# Version difference data
────────

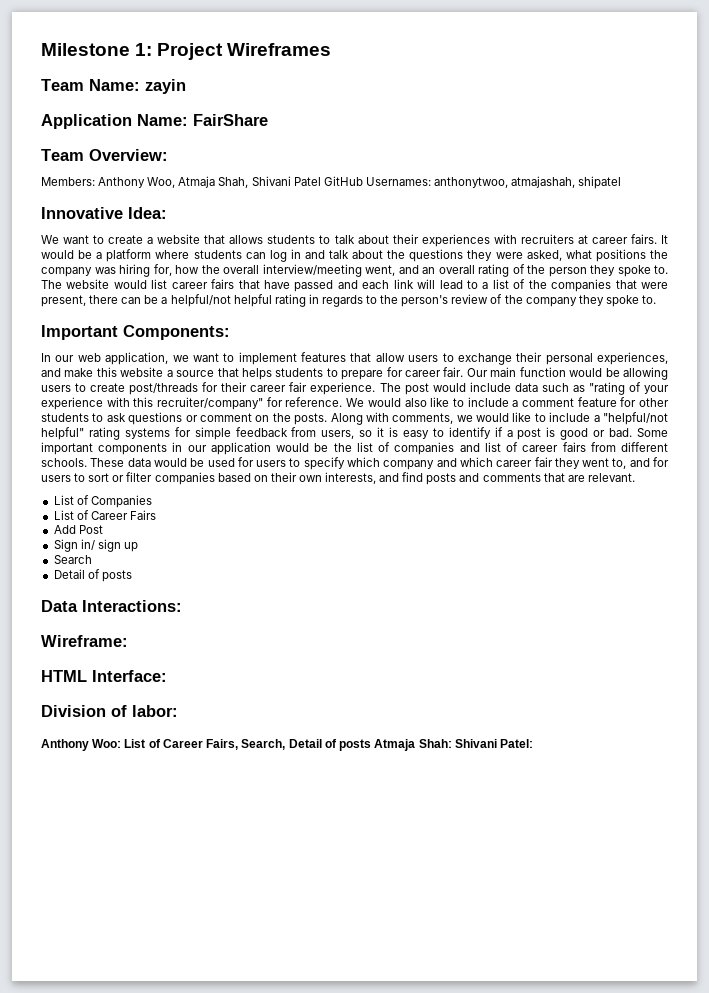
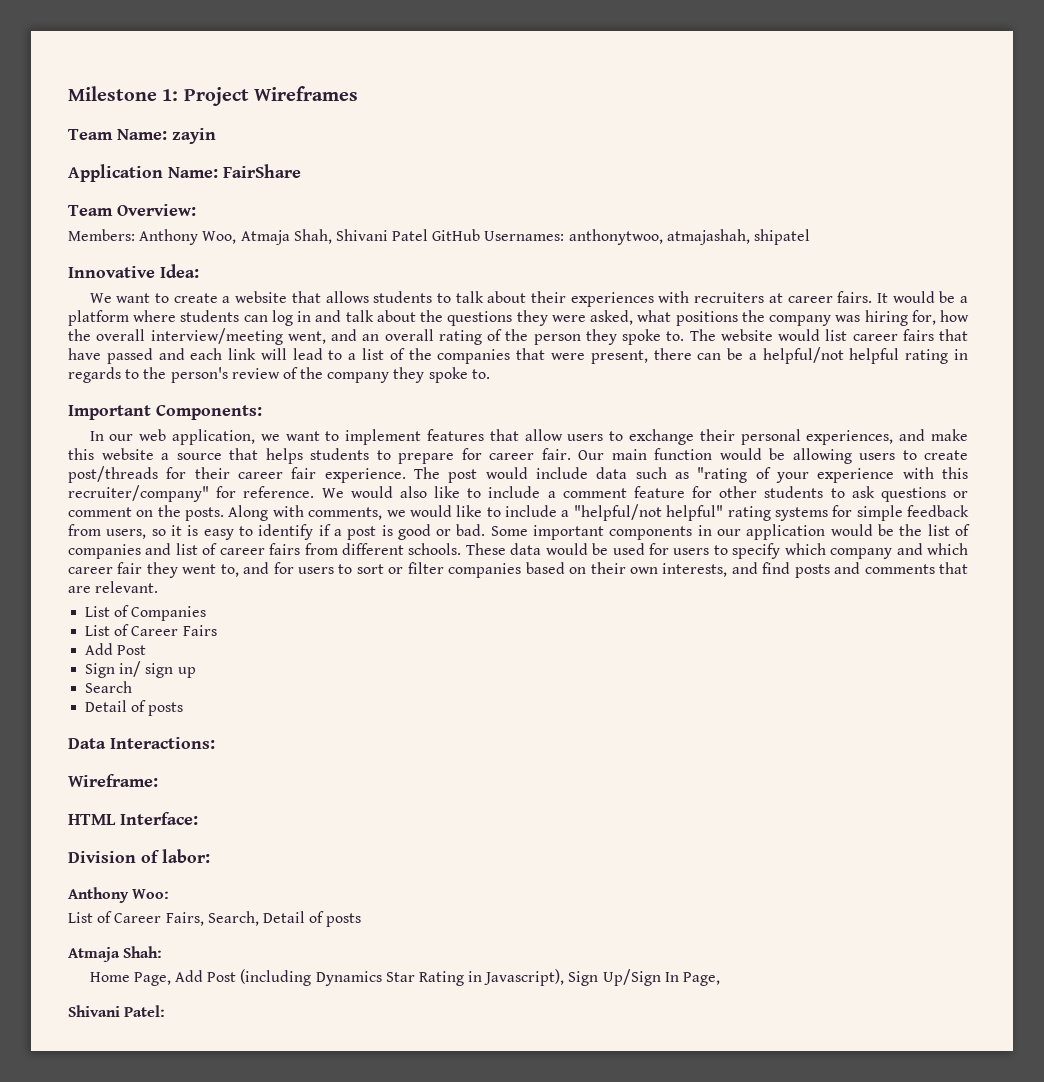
(122, 743) none -> (170, 894) //
(372, 745) none -> (362, 920) //
(452, 743) none -> [89,969,721,986] // Home Page, Add Post (including Dynamics Star Rating in Javascript), Sign Up/Sign In Page, //

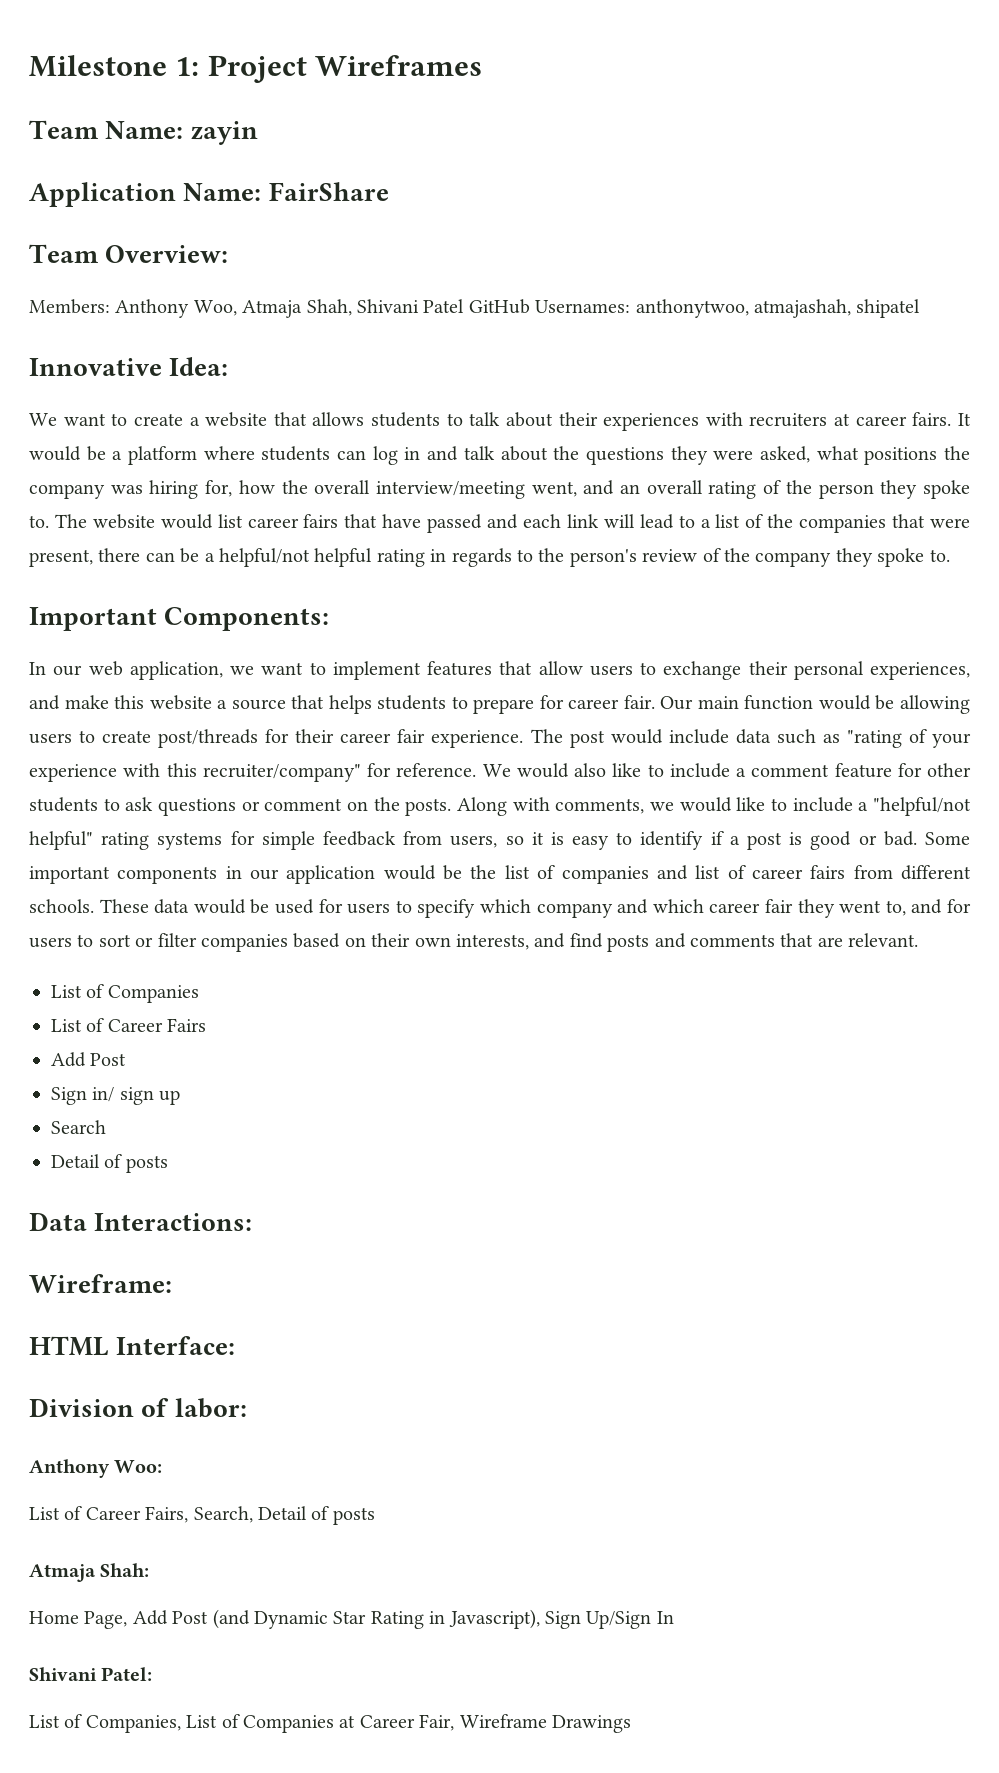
[240,969,382,986] (including Dynamics -> [212,1609,328,1629] (and Dynamic
[683,972,721,986] Page, -> (674, 1617) none
(166, 1011) none -> [29,1714,631,1733] // List of Companies, List of Companies at Career Fair, Wireframe Drawings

────────

# Task description
Every line above should be returned word for word, with the pictures left behind.

# Answer for the task
(122, 743) none -> (170, 894) //
(372, 745) none -> (362, 920) //
(452, 743) none -> [89,969,721,986] // Home Page, Add Post (including Dynamics Star Rating in Javascript), Sign Up/Sign In Page, //

[240,969,382,986] (including Dynamics -> [212,1609,328,1629] (and Dynamic
[683,972,721,986] Page, -> (674, 1617) none
(166, 1011) none -> [29,1714,631,1733] // List of Companies, List of Companies at Career Fair, Wireframe Drawings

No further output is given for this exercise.